**Problem requirements**
Among the lines below, take the one holding "- It prevents", the one holding "models, that perform better at their tasks.", and all lines between them. Set them down exactly.

::: Exercise material

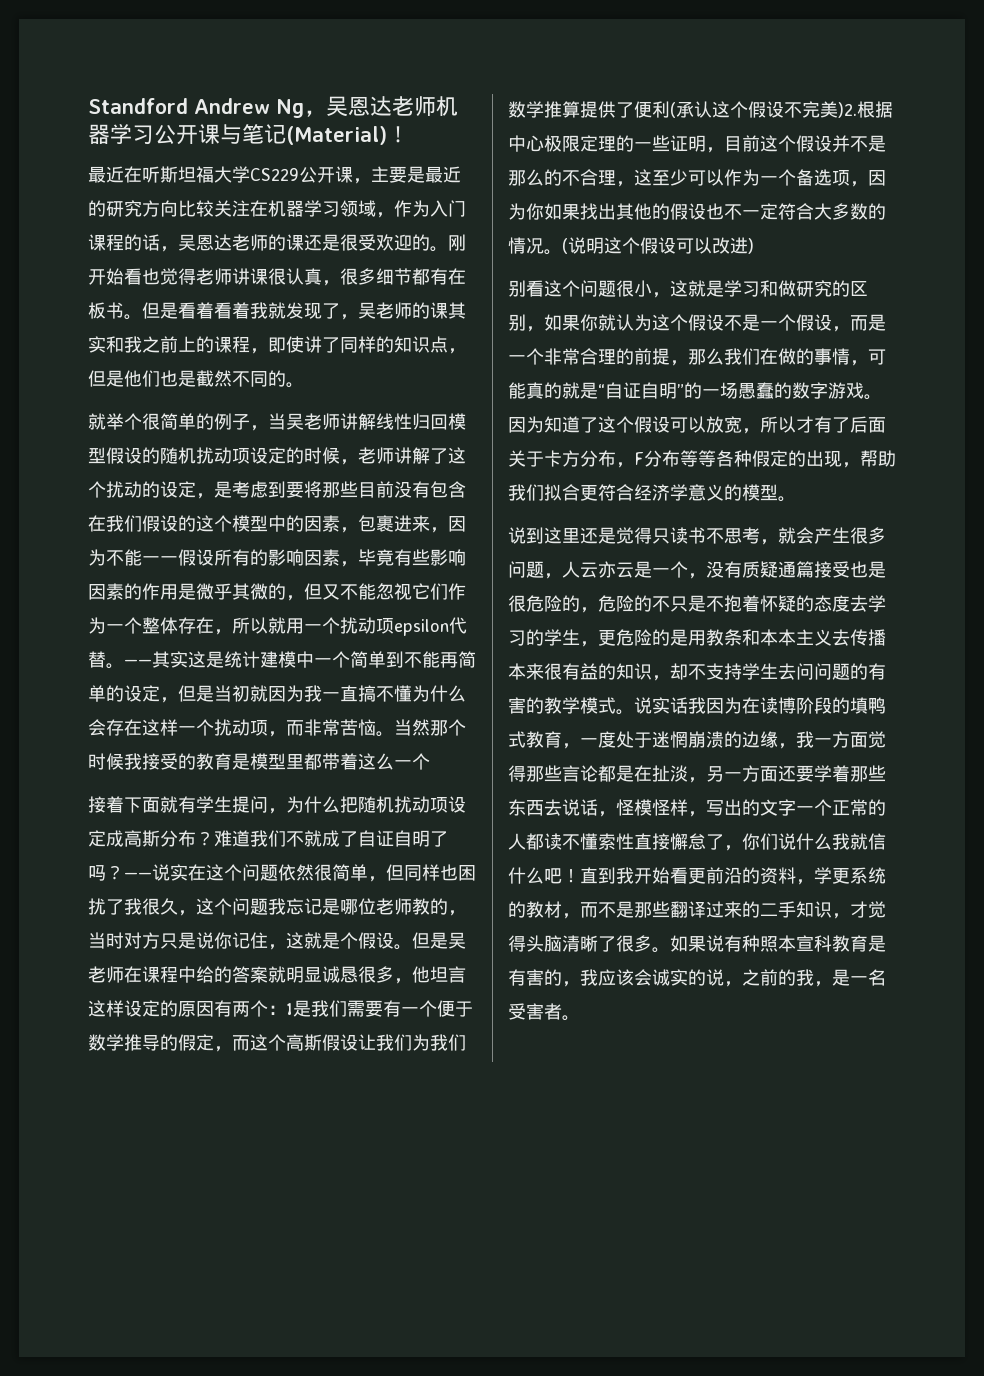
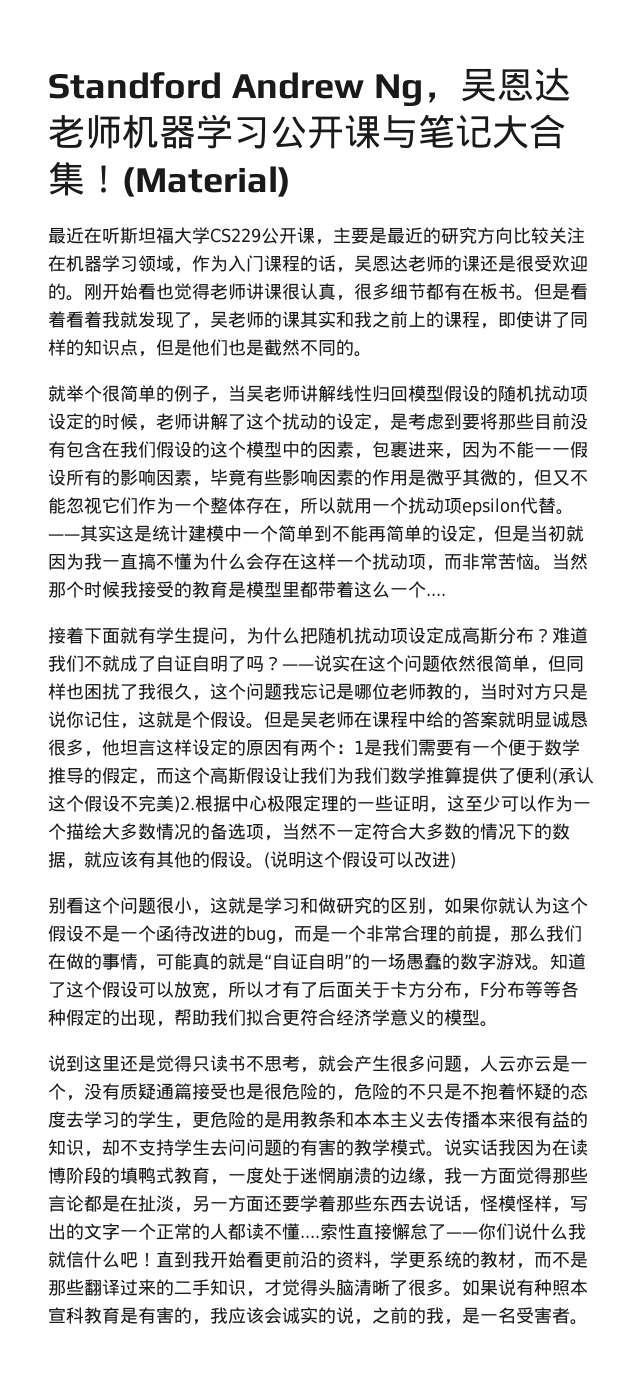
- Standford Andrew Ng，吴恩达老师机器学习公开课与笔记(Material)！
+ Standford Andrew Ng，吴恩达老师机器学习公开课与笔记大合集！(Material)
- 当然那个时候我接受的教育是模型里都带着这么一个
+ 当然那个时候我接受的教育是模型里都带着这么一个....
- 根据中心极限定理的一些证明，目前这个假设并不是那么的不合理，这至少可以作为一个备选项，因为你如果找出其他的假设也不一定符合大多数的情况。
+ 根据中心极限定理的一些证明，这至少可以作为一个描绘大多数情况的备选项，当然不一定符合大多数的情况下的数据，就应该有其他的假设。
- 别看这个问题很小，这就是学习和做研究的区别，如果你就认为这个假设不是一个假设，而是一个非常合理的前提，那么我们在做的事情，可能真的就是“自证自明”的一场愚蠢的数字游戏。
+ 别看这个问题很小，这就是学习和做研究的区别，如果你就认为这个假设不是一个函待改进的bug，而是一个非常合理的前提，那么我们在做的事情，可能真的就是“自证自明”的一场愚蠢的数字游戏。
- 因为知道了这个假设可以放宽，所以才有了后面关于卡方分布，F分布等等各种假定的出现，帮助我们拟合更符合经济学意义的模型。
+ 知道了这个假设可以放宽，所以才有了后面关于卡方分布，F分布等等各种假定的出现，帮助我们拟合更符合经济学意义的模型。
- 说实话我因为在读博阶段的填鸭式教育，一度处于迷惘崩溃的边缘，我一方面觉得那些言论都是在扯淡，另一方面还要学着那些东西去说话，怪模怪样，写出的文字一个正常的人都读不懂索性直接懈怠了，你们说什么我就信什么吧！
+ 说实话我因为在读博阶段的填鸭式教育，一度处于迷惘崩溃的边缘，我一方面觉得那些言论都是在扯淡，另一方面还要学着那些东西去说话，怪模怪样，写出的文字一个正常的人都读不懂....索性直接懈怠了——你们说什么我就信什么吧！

::::::
::: Exercise material

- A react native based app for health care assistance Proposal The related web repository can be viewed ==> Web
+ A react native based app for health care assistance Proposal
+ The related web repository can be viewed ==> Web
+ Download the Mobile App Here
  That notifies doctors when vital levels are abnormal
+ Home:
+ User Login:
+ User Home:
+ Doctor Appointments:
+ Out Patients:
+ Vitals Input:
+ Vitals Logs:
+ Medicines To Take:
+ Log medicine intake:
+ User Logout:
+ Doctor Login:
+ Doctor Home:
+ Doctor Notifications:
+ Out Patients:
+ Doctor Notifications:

::::::
::: Exercise material

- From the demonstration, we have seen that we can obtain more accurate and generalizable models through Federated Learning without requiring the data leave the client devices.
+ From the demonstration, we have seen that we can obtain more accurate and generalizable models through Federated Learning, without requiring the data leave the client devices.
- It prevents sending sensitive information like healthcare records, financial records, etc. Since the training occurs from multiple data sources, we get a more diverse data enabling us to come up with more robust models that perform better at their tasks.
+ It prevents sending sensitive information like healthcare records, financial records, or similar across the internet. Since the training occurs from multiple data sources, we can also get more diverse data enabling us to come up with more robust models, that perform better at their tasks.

::::::

**Output for this exercise**
- It prevents sending sensitive information like healthcare records, financial records, etc. Since the training occurs from multiple data sources, we get a more diverse data enabling us to come up with more robust models that perform better at their tasks.
+ It prevents sending sensitive information like healthcare records, financial records, or similar across the internet. Since the training occurs from multiple data sources, we can also get more diverse data enabling us to come up with more robust models, that perform better at their tasks.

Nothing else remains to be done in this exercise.